---- Extracted information

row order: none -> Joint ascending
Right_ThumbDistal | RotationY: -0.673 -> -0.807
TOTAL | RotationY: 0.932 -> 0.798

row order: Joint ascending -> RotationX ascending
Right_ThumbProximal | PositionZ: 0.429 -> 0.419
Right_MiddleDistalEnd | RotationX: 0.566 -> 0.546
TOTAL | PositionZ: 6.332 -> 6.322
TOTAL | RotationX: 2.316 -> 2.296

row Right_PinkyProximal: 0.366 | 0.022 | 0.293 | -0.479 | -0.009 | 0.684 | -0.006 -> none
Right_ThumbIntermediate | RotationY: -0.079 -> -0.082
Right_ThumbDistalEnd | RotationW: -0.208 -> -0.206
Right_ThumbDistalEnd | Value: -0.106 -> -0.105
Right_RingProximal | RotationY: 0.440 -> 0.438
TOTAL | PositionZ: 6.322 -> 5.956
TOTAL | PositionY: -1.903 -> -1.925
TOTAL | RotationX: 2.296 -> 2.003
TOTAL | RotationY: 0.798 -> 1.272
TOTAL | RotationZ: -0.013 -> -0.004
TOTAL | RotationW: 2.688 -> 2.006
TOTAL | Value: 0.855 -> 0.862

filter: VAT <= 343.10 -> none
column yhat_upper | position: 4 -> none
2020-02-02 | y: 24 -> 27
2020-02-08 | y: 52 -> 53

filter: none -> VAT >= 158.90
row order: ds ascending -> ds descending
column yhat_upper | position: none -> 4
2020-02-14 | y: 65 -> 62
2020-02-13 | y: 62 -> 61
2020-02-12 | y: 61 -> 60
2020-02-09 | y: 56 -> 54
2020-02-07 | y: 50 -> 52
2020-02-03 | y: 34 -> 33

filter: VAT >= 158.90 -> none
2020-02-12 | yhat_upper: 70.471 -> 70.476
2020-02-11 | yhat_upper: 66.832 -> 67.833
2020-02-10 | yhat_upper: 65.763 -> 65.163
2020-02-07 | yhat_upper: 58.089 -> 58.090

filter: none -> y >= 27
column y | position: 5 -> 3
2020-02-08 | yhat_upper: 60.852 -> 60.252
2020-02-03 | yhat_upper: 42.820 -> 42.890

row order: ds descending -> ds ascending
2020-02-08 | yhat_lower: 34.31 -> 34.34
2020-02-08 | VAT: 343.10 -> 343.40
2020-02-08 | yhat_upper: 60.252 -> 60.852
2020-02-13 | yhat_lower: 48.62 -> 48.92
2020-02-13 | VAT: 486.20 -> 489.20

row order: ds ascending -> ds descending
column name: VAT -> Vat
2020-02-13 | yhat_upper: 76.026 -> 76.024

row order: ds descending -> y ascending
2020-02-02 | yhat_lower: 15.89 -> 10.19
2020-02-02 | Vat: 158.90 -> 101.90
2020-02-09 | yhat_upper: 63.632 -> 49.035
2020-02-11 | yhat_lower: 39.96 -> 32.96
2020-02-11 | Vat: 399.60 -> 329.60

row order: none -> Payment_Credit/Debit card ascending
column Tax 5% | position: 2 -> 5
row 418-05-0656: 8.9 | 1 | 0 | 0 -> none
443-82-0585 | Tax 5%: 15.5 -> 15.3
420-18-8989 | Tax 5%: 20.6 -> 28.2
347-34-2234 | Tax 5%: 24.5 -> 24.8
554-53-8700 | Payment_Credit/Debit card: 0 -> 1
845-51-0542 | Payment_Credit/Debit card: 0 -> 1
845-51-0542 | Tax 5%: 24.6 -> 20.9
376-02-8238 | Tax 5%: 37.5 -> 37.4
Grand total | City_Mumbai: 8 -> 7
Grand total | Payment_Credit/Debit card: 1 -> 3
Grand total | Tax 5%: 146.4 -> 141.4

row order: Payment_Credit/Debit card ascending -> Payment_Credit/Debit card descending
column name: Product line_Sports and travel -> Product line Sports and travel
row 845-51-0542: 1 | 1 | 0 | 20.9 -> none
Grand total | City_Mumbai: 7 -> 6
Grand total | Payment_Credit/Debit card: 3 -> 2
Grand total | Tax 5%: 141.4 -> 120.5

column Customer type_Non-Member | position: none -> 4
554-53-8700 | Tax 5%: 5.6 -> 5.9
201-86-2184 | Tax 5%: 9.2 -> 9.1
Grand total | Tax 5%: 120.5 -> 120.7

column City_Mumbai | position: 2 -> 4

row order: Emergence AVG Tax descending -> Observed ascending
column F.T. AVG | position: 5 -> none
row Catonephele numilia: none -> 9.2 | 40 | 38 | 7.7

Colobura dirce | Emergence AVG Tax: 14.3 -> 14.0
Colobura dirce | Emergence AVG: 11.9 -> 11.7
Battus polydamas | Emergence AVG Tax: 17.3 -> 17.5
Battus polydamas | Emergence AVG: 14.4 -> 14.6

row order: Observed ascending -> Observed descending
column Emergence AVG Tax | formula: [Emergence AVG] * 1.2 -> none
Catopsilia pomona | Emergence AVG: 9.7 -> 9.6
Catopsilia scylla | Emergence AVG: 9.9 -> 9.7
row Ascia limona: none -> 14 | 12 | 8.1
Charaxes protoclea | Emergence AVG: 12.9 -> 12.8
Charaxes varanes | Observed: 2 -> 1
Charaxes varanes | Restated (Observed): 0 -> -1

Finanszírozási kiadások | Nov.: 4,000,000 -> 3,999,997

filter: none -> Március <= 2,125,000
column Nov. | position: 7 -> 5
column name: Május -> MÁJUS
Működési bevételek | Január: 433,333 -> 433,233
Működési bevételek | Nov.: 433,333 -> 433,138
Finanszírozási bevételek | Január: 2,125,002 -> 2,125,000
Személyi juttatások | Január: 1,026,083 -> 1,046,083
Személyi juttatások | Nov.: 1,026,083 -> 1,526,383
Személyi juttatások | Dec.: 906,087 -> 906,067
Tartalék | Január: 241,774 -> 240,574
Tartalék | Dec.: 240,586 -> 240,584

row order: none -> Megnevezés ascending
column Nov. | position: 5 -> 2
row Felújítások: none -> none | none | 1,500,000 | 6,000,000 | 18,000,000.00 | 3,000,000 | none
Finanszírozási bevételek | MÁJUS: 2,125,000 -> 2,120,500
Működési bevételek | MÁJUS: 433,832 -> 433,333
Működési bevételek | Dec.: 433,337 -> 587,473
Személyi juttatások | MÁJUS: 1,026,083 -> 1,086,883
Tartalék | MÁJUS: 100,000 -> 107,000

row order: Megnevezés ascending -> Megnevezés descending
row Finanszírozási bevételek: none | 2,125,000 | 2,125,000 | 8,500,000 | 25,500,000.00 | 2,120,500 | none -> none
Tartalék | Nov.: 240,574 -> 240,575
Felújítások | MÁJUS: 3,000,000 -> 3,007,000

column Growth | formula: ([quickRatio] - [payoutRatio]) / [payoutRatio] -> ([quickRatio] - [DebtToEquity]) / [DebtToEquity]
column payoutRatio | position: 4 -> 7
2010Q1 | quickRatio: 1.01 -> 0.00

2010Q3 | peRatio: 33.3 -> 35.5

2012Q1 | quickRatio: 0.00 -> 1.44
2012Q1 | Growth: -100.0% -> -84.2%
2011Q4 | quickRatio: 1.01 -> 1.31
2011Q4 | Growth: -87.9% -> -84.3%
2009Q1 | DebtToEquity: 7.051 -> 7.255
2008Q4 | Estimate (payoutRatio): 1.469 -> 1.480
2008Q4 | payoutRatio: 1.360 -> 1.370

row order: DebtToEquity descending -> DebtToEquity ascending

--------

→ Aim of the exercise
Whenever a line of the records holds the string "Január", pick it out and copy it.

→ Solution to the exercise
Működési bevételek | Január: 433,333 -> 433,233
Finanszírozási bevételek | Január: 2,125,002 -> 2,125,000
Személyi juttatások | Január: 1,026,083 -> 1,046,083
Tartalék | Január: 241,774 -> 240,574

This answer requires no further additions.